Hand Gesture Recognition Using Instant High-density EMG Graph via Deep Learning Method
Dezhen Xiong, Daohui Zhang, Xingang Zhao, Yiwen Zhao
Abstract
Electromyography (EMG) shows excellent potential for human-machine interaction (HMI) tasks. It reflects the physiological intention of human beings, which contributes to a more intuitive human-machine interface. The sequence of EMG signals acquiring during a period is most commonly used for feature extraction and gesture recognition. The instant EMG graph, which is always thought to be useless due to too much noise inside it, can also be used to recognize movement intention. This work explores a new path to recognize EMG patterns without feature engineering, using both deep learning and machine learning methods.

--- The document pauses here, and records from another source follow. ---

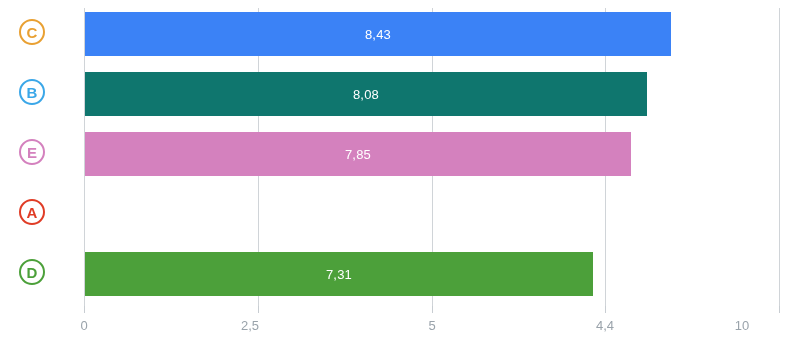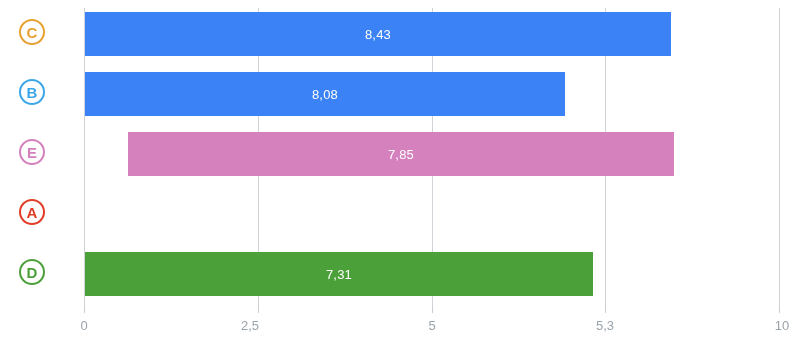"8,08" div.bar { background: #3b82f6 -> #0f766e; width: 480px -> 562px }
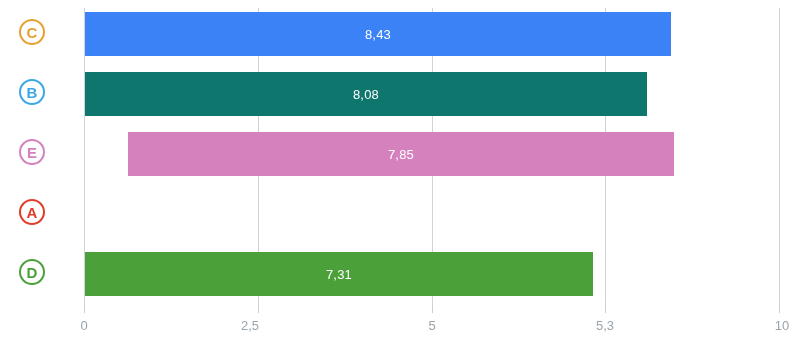"7,85" div.bar { margin-left: 43px -> none }
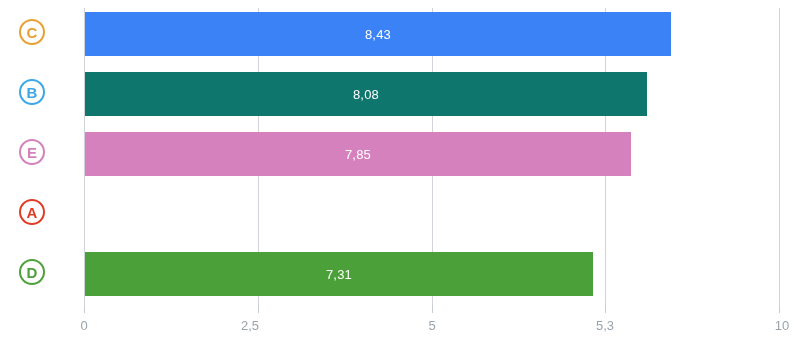"5,3" div.tick-label { text: 5,3 -> 4,4 }
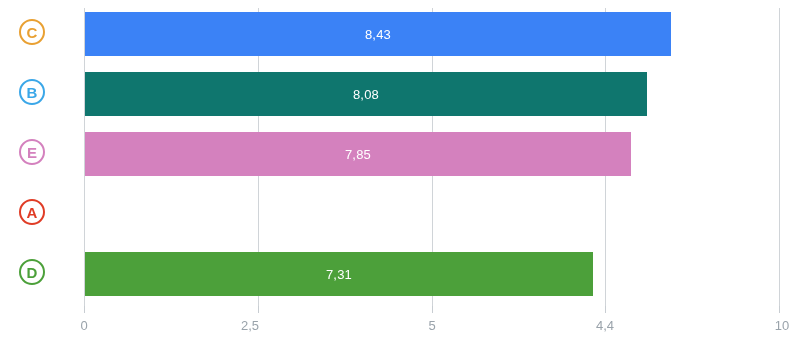"10" div.tick-label { left: 782px -> 742px }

This paper proposes a novel scheme to classify hand gestures through the instant graph of high-density electromyography (HD-EMG) using the deep learning method. Four types of recurrent neural networks (RNNs) with units including long short-term memory (LSTM), gated recurrent unit (GRU), and bidirectional version of them are chosen to extract temporal information automatically from EMG data. By a simple 100 frame majority voting, which corresponds to a 100ms window, the best performance of 98.57% is achieved by Bi-LSTM. Besides, the machine learning-based method also achieves an accuracy of 95.66%, which shows the instant EMG graph method's great potential.